Let me begin with a bit of sacrilege: “The Last Jedi” is so marvellous and fascinating that I would not be surprised if it becomes “The Empire Strikes Back” for the new generation of Star Wars fans — the film they will tell their grandchildren was the best of the bunch.

The movie fully deserves its rave reviews, and I’d urge you to go, except that there’s a good chance you’ve already seen it. Although it clocks in at 2 1/2 hours, the middle film of the new trilogy never feels long; writer and director Rian Johnson keeps things moving along and even throws in some nice twists that this card-carrying Star Wars nerd didn’t see coming.

But this isn’t a review. I want to say a brief word not about what makes “The Last Jedi” so good but about what makes it so fascinating. Because the film actually puts forth some pertinent ideas worth discussing. From a long list scribbled in my notebook, let me cull four. One of them requires a minuscule spoiler that will — I promise! — give away not the smallest iota of the plot. I’ll save that one until the end. Here are the ideas:

1. Philosophy of victory

What does it mean to win? Or even to fight? During the film’s climactic battle scene, the delightful newcomer Rose Tico (Kelly Marie Tran) announces that victory comes not by fighting what we hate but by “saving what we love.” Unlike so much blockbuster dialogue, this is no trivial proposition. True, the notion isn’t the same as turning the other cheek or loving our enemies, but it’s a nice step along the road away from the necessity to wipe out the vicious, wicked, implacable “other” that’s so common to today’s fantasy and sci-fi universes.

Rose’s words propose a vision of those on the other side as people of moral complexity, as indeed does the entire film. At a moment of such sharp and nasty partisan divisions, the idea that saving and protecting is ethically superior to hate is more than a little audacious and gives us all something to think about. Bravo.

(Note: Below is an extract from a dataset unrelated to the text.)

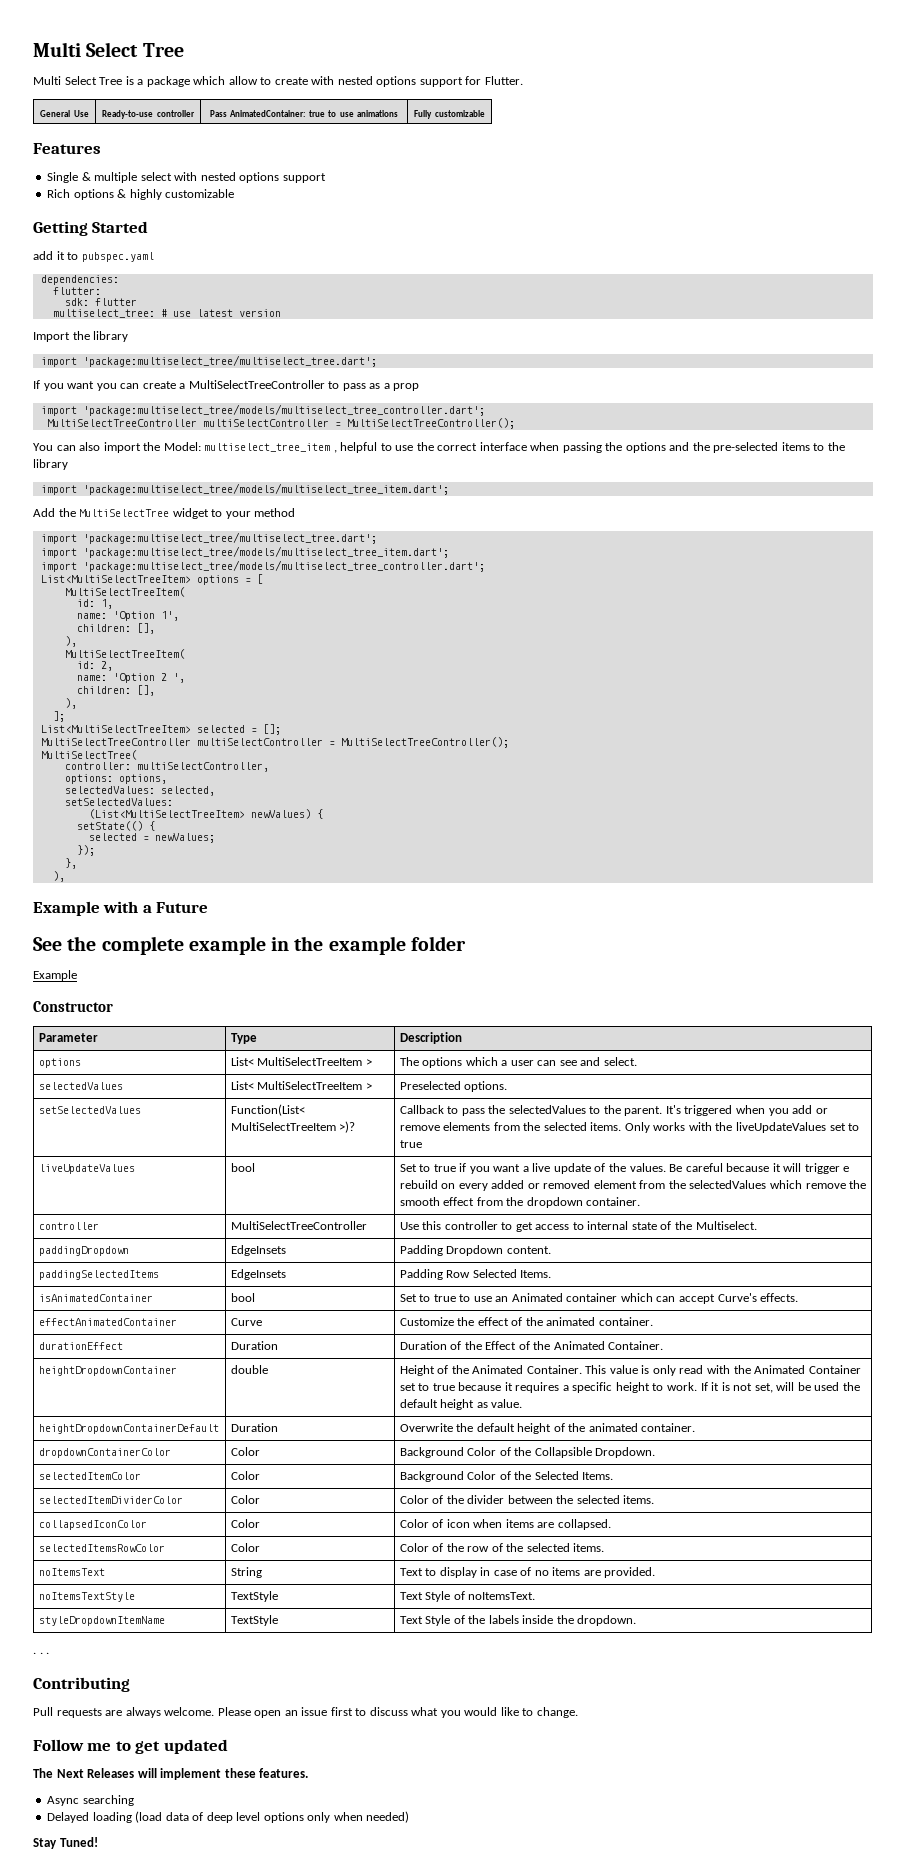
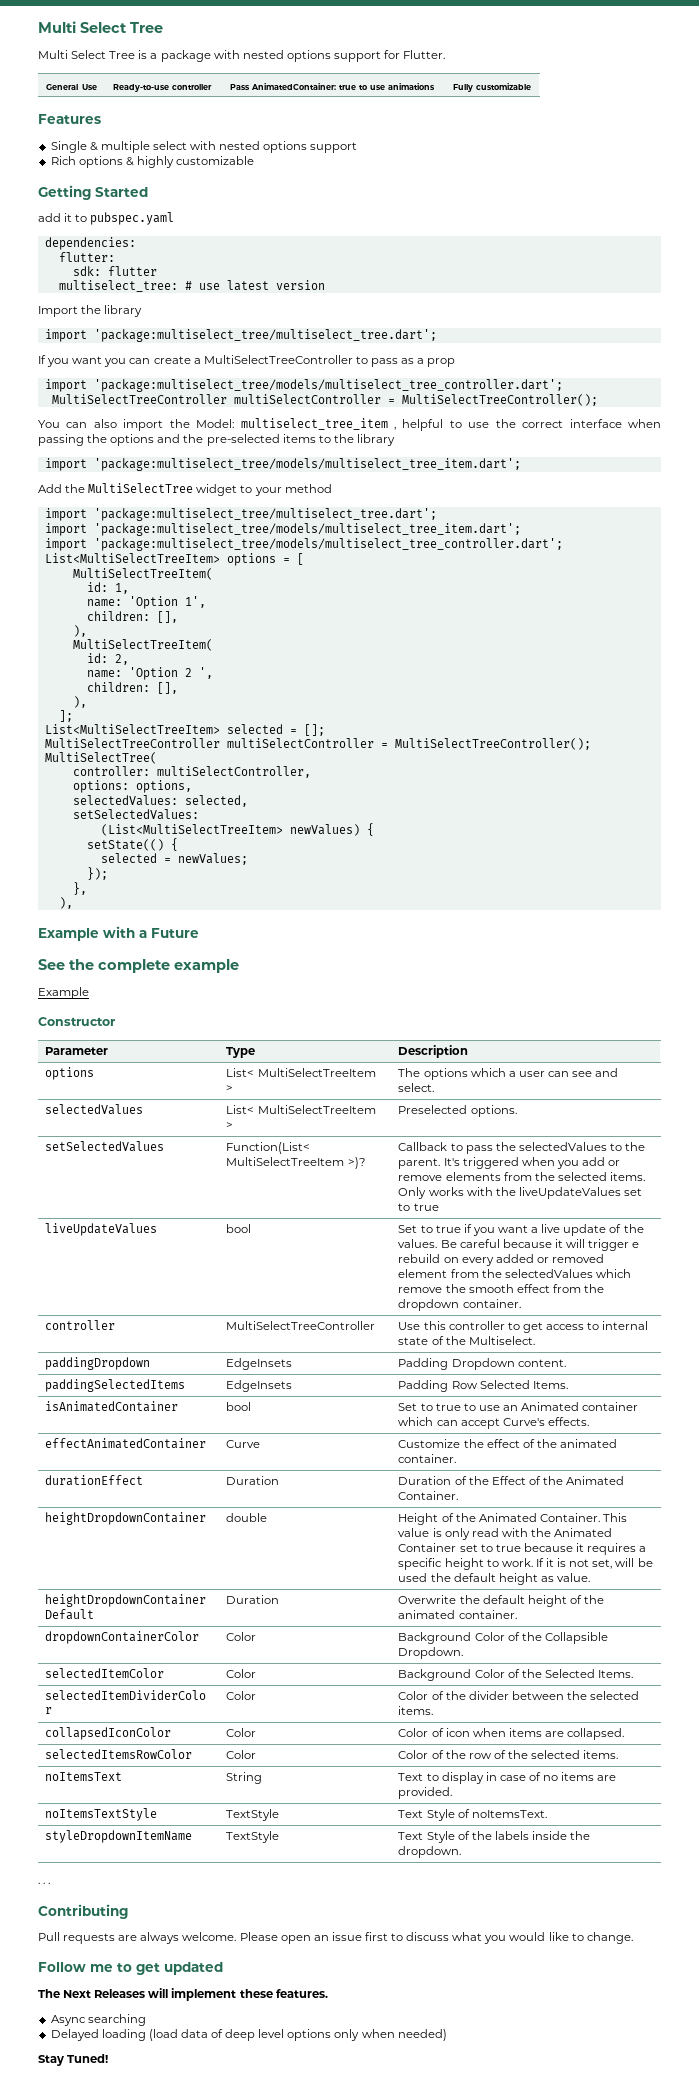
- Multi Select Tree is a package which allow to create with nested options support for Flutter.
+ Multi Select Tree is a package with nested options support for Flutter.
- See the complete example in the example folder
+ See the complete example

2. Teachers’ responsibility for what their students become

The question commands our attention throughout the film, as Luke Skywalker reproves himself for his role in creating Kylo Ren. But this isn’t mopery. There’s a mute self-horror that Mark Hamill acts so wonderfully that we quite readily believe that this despair is the reason Luke has exiled himself to a far corner of the galaxy.

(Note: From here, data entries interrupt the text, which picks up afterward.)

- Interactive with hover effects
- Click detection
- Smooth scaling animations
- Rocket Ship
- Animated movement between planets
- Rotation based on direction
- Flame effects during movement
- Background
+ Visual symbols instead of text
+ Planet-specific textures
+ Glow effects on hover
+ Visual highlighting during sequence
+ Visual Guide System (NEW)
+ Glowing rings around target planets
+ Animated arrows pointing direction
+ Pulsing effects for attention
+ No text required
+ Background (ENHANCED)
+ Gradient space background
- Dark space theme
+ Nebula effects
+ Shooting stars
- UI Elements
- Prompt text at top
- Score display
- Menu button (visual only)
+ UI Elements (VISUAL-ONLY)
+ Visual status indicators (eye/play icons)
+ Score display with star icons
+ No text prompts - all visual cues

This debate was largely missing from “The Revenge of the Sith” (a much better film than its reputation), where a furious Obi-Wan Kenobi seemed to take Anakin Skywalker’s turn to the Dark Side as a personal affront. But for those of us who teach, the question matters, even if the answer is ultimately imponderable. I know professors who are unhappy when their students develop politics different from their own. For myself, I have zero interest in my students’ politics, but I do hope that they will be people who are able to see the other side of the issues that move them. No, this isn’t a criticism of the film, because you can’t really put that point of view in a sci-fi movie. But you can certainly put it in a sci-fi novel — for example, the Handdara religion in Ursula K. Le Guin’s brilliant “The Left Hand of Darkness.”

3. The wealthy elite

We are told at one point that the only way to get really rich in this galaxy far, far away is to sell arms to the First Order. But this is not entirely persuasive. For one thing, there’s the tricky question of what the First Order pays for the arms with if arms are the only thing of value. Money’s coming in somewhere. Besides, surely there must be those in the galaxy who have succeeded in, say, entertainment (no films? no video games?) or, for that matter, in digital technology apart from weaponry (all those computers and monitors we see on both sides).

But that’s a quibble, and a question few sci-fi series are really set up to answer. Here’s the good part: I have lately criticized the “Star Wars” films for a seeming indifference to the existence of slavery, but “The Last Jedi” hints strongly that a slave uprising might be on the horizon. One has to look forward to that.

4. The Jedi books

In the trailer, we see Rey fingering a set of rare old books. In the film, she does the same thing. Luke tells her that these are the original texts on which the Jedi “religion” is based. Given that the entire Star Wars mythos pivots on the legends of the Jedi, we have the sense that we are about to be initiated into a deep and vital mystery. But we don’t find out what’s inside the dusty volumes. Books are in enough trouble already, and their fragile status is bad for our democracy. So I’m happy to report — here’s the teensy-weensy spoiler that doesn’t give away any of the plots — that we get a clear signal later in the story that those Jedi volumes will be back, perhaps even in some pivotal role, in the new trilogy’s final instalment.

The film raises other important questions too, and I don’t have space to get into them here. Suffice to say that “The Last Jedi” is an awful lot of fun, and it’s that rare blockbuster that makes you think.